The first version of scraps 1 and 2 follows:
<p>The first prime number ... we come to
<scrap id="assign"
n='1a'
name='assign to the array p
the prime table as described'
version="A">
begin integer k, j: k := 1; j := 1;
while k <= 1000 do
begin <ptr target="increase">;
p[k] := j; k := k + 1;
end
end
</scrap>
<p>Version 1a is a perfect program when ...
With a simple repetitive <kw>repeat until</kw>
clause (which may act upon a sequence of statements)
we come for <q>increase <ident>j</ident> until
the next prime number</q> to
<scrap id="increase"
n='2a'
name='increase j until the next prime number'
version="A">
begin boolean jprime;
repeat j := j + 1; <ref>give to <ident>jprime</>
the meaning: <ident>j</> is a
prime number</ref>;
until jprime
end
</scrap>
<p>If we substitute version 2a for the appropriate
operation in version 1a our resulting program is
undoubtedly correct. ...
Scrap 2a refers to a scrap (“give to
jprime the
meaning:
j is a prime number”) which is never
actually written, because at this point Dijkstra stops and considers an
obvious optimization: checking only odd numbers for primality.

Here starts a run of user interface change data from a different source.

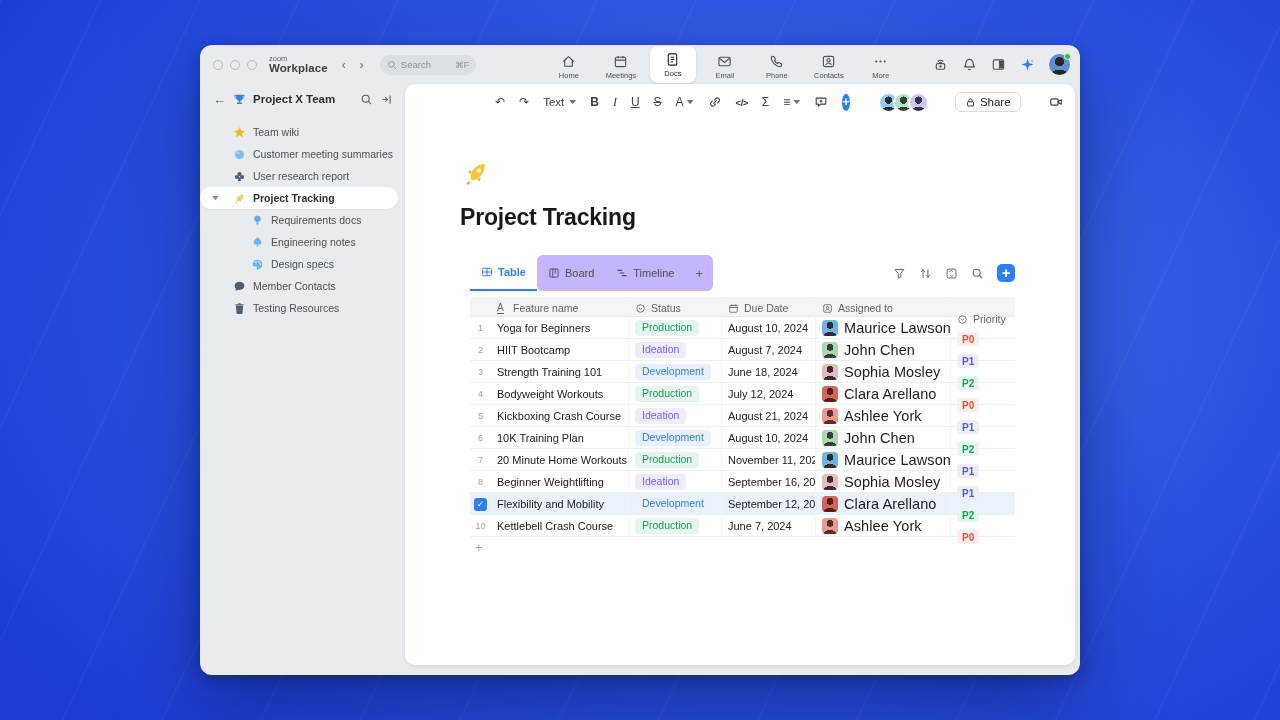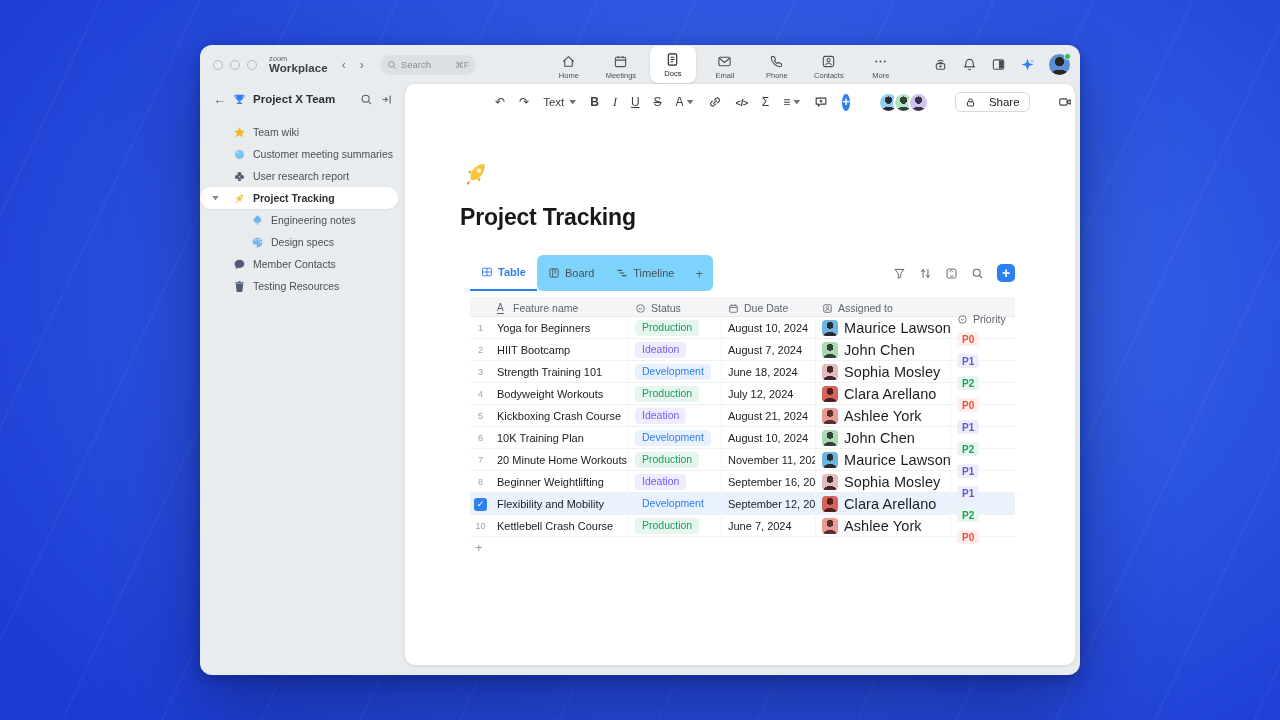--- a/index.html
+++ b/index.html
@@ -91,7 +91,7 @@
       radial-gradient(ellipse 72% 46% at 50% 102%, var(--fg) 0 58%, transparent 59%),
       var(--bg); }
   .pv:first-child { margin-left:0; }
-  .sharebtn { display:flex; align-items:center; gap:13px; border:1px solid #d6dade; border-radius:6px;
+  .sharebtn { display:flex; align-items:center; gap:4px; border:1px solid #d6dade; border-radius:6px;
     padding:3px 9px; font-size:11.5px; color:#202124; margin-left:12px; }
   .docright { display:flex; align-items:center; gap:13px; margin-left:14px; color:#3c4043; }
   

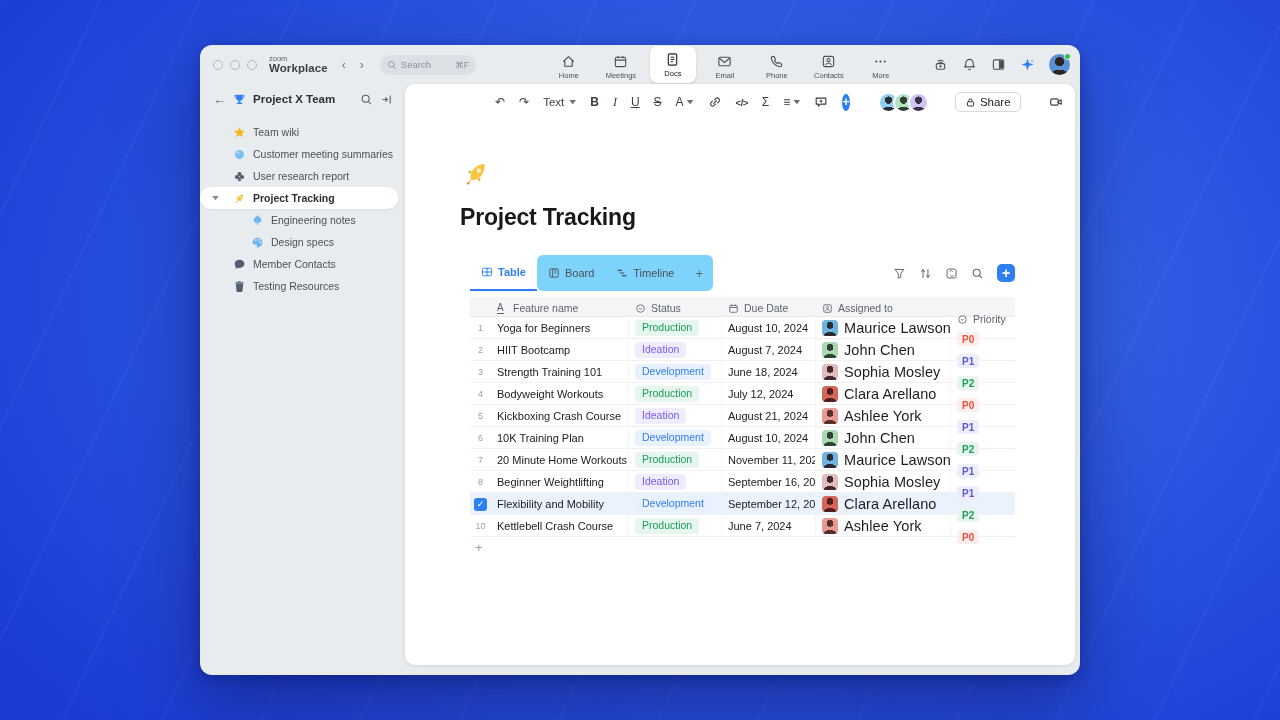--- a/index.html
+++ b/index.html
@@ -333,6 +333,16 @@
           <div class="sd-item lvl1">
             <span class="icn" style="width: 13px; height: 13px;">
               <svg viewBox="0 0 16 16">
+                <path d="M8 1.8a4 4 0 012.2 7.3c-.5.4-.7.9-.7 1.4H6.5c0-.5-.2-1-.7-1.4A4 4 0 018 1.8z" fill="#64a8f0"></path>
+                <rect x="6.5" y="11" width="3" height="1.2" rx=".5" fill="#64a8f0"></rect>
+                <rect x="6.9" y="12.6" width="2.2" height="1.1" rx=".5" fill="#64a8f0"></rect>
+              </svg>
+            </span>
+            <span>Requirements docs</span>
+          </div>
+          <div class="sd-item lvl1">
+            <span class="icn" style="width: 13px; height: 13px;">
+              <svg viewBox="0 0 16 16">
                 <path d="M8 1.5c2.4 2.2 4.8 4 4.8 6.3a2.9 2.9 0 01-4.3 2.5c.1.9.4 1.9 1 2.7H6.5c.6-.8.9-1.8 1-2.7a2.9 2.9 0 01-4.3-2.5C3.2 5.5 5.6 3.7 8 1.5z" fill="#6fb5f2"></path>
               </svg>
             </span>

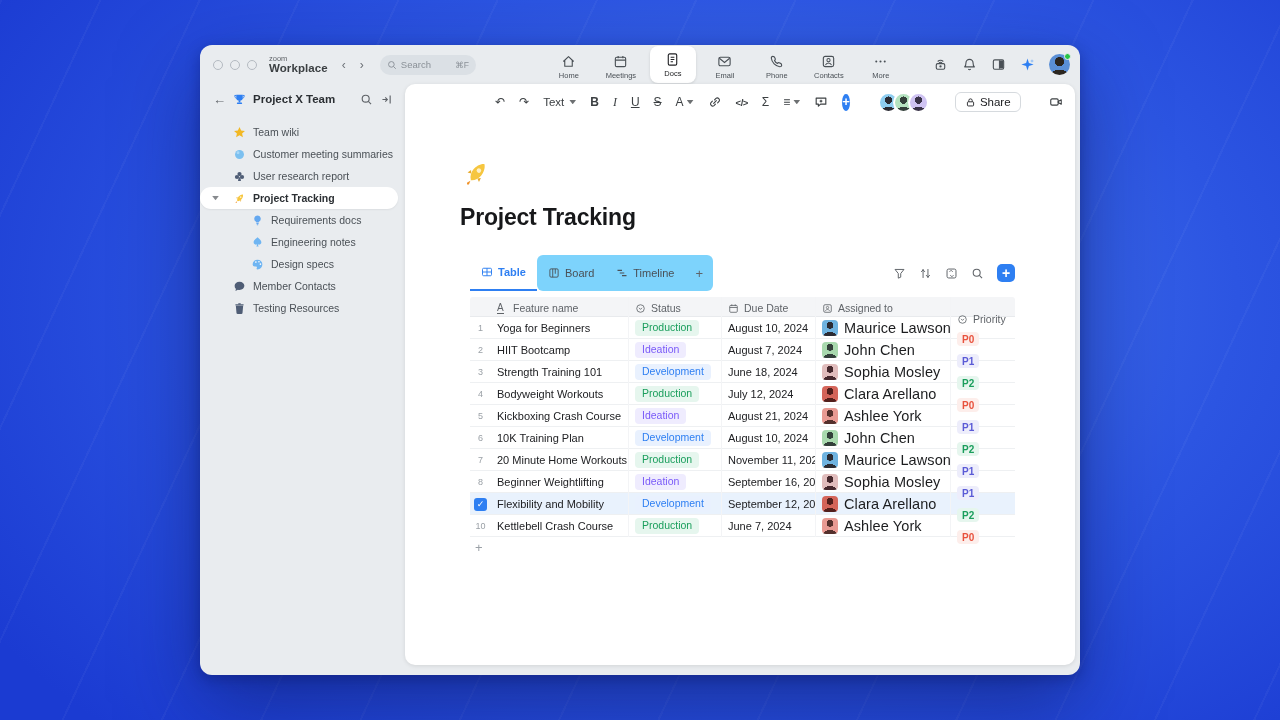--- a/index.html
+++ b/index.html
@@ -103,7 +103,7 @@
   .tab { display:flex; align-items:center; gap:5px; padding:0 11px; font-size:11px; color:#4a5056; }
   .tab svg { width:12px; height:12px; }
   .tab.active { color:#2e7ff2; font-weight:600; background:#fff; border-bottom:2px solid #2e7ff2; padding-bottom:0; }
-  .tabgroup { display:flex; background:#7dd3fc; border-radius:6px; align-items:center; }
+  .tabgroup { display:flex; background:#c4b5fd; border-radius:6px; align-items:center; }
   .tab.addtab { padding:0 10px; font-size:13px; color:#5f6368; }
   .view-controls { margin-left:auto; display:flex; align-items:center; gap:13px; color:#5f6368; }
   .view-controls svg { width:13px; height:13px; display:block; }

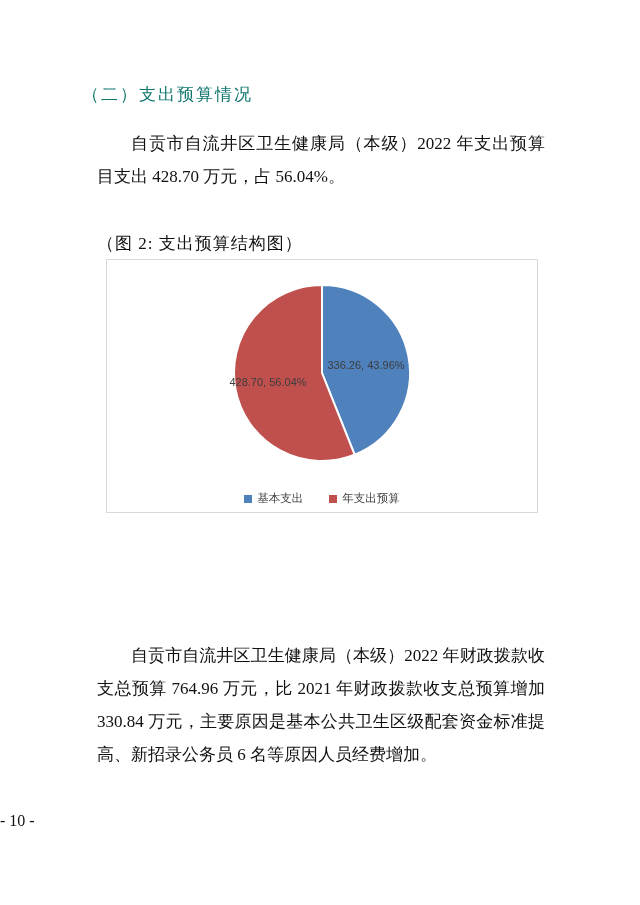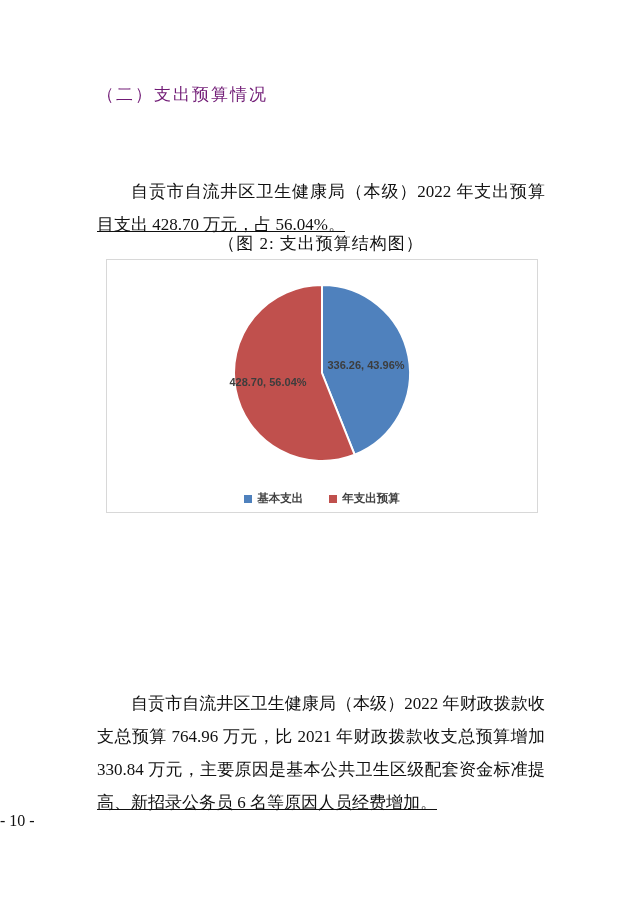--- a/index.html
+++ b/index.html
@@ -8,8 +8,8 @@
     font-family:"Liberation Serif", serif;color:#111111;overflow:hidden;
   }
   .h2{
-    position:absolute;left:97px;top:83px;width:448px;
-    font-size:17px;line-height:24px;letter-spacing:2px;color:#701a75;
+    position:absolute;left:82px;top:83px;width:448px;
+    font-size:17px;line-height:24px;letter-spacing:2px;color:#0f766e;
   }
   .para{
     position:absolute;left:97px;width:448px;font-size:17px;color:#111111;

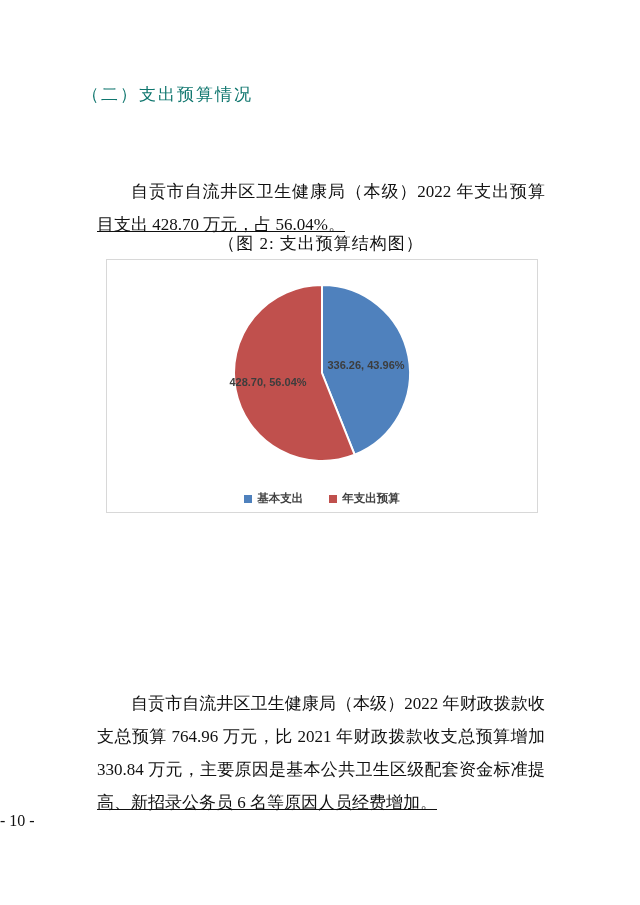--- a/index.html
+++ b/index.html
@@ -19,7 +19,7 @@
     text-align:justify;text-align-last:justify;
     white-space:nowrap;overflow:hidden;
   }
-  .para .line.indent{padding-left:34px;box-sizing:border-box;margin-top:48px;}
+  .para .line.indent{padding-left:34px;box-sizing:border-box;}
   .para .line.last{text-align-last:left;text-decoration:underline;}
   .caption{
     position:absolute;left:97px;top:227px;width:448px;height:33px;line-height:33px;

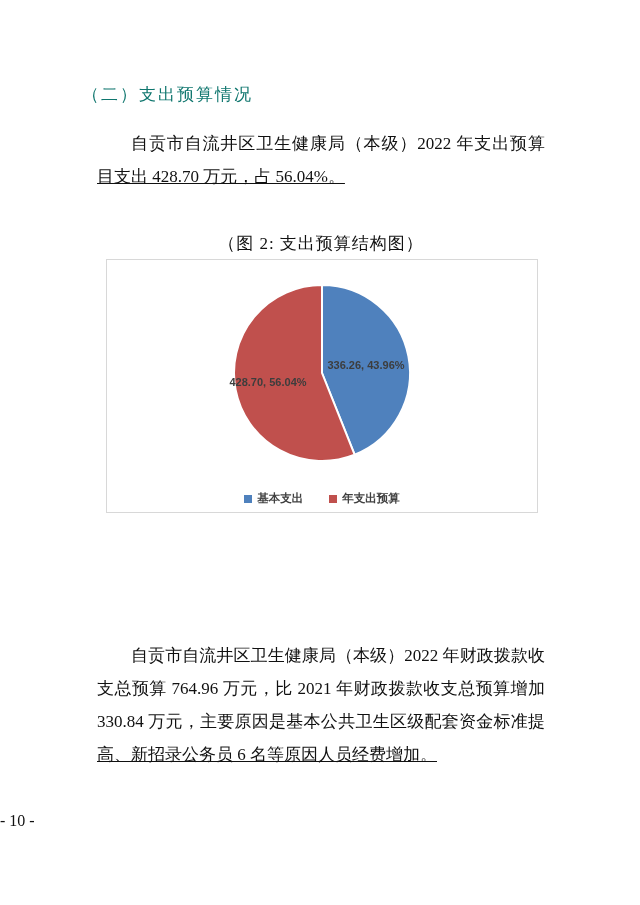--- a/index.html
+++ b/index.html
@@ -20,7 +20,7 @@
     white-space:nowrap;overflow:hidden;
   }
   .para .line.indent{padding-left:34px;box-sizing:border-box;}
-  .para .line.last{text-align-last:left;text-decoration:underline;}
+  .para .line.last{text-align-last:left;}
   .caption{
     position:absolute;left:97px;top:227px;width:448px;height:33px;line-height:33px;
     text-align:center;font-size:17px;color:#111111;letter-spacing:1px;

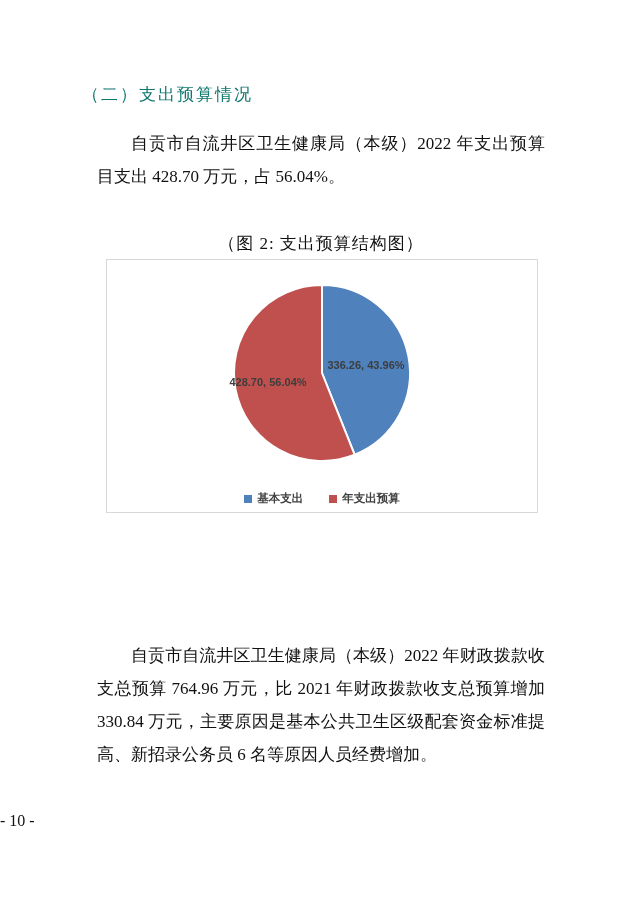--- a/index.html
+++ b/index.html
@@ -23,7 +23,7 @@
   .para .line.last{text-align-last:left;}
   .caption{
     position:absolute;left:97px;top:227px;width:448px;height:33px;line-height:33px;
-    text-align:center;font-size:17px;color:#111111;letter-spacing:1px;
+    font-size:17px;color:#111111;letter-spacing:1px;
   }
   .chart-box{
     position:absolute;left:106px;top:259px;width:432px;height:254px;

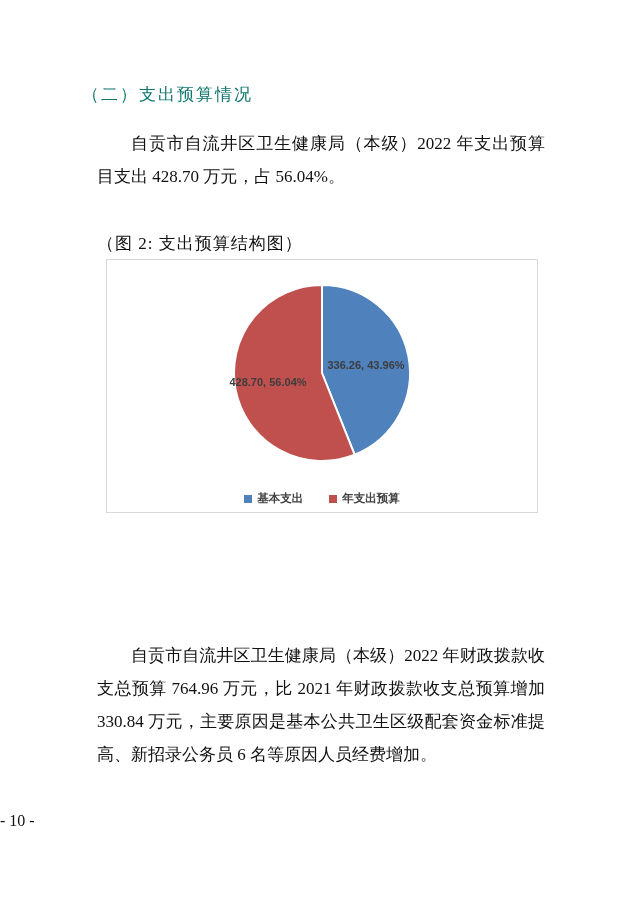--- a/index.html
+++ b/index.html
@@ -27,7 +27,7 @@
   }
   .chart-box{
     position:absolute;left:106px;top:259px;width:432px;height:254px;
-    border:1px solid #d8d8d8;background:#ffffff;box-sizing:border-box;font-weight:bold;
+    border:1px solid #d8d8d8;background:#ffffff;box-sizing:border-box;
   }
   .chart-box svg{position:absolute;left:0;top:0;}
   .pie-label{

Since
there is no such scrap, there is no SGML
ID to point at, and we render
the reference using the <
ref> element. (This also shows, in
passing, how identifiers can be tagged in scrap references; working out
the details is left to the reader as an exercise.)[
13]
Dijkstra's second cut at scraps 1 and 2 follows:
So we come to
<scrap exclude="assign"
n='1b'
name='assign to the array p the
prime table as described'
version="B">
begin integer k, j: p[1] := 2; k := 2; j := 1;
while k <= 1000 do
begin <ptr target="increase">;
p[k] := j; k := k + 1;
end
end
</scrap>
where the analogous elaboration of the
operation between quotes leads to
<scrap exclude="increase"
n='2b'
name='increase odd j until the next
odd prime number'
version="B">
begin boolean jprime;
repeat j := j + 2; <ptr target="jprime-odd">;
until jprime
end
</scrap>
Dijkstra's example raises an important question. Since his scraps 1a
and 1b have exactly the same function, as do 2a and 2b, they are shown
here as members of the same equivalence class. What should be done,
however, with the various versions of the scrap “give to
jprime [for odd j] the meaning: j is a
prime number”? The variations Dijkstra introduces in its name imply
variations in its function; mathematically, as it turns out, this
implication is false, in this case, but it is easy to imagine cases
where analogous scraps do have different functionality, reflecting
different assumptions in the contexts of their use. The rule of Sweb
is simple: analogous scraps, called from similar places in equivalent
code, which perform mathematically different functions, are
not equivalent, and should not be placed in equivalence
classes. Instead, they should be treated as different scraps entirely.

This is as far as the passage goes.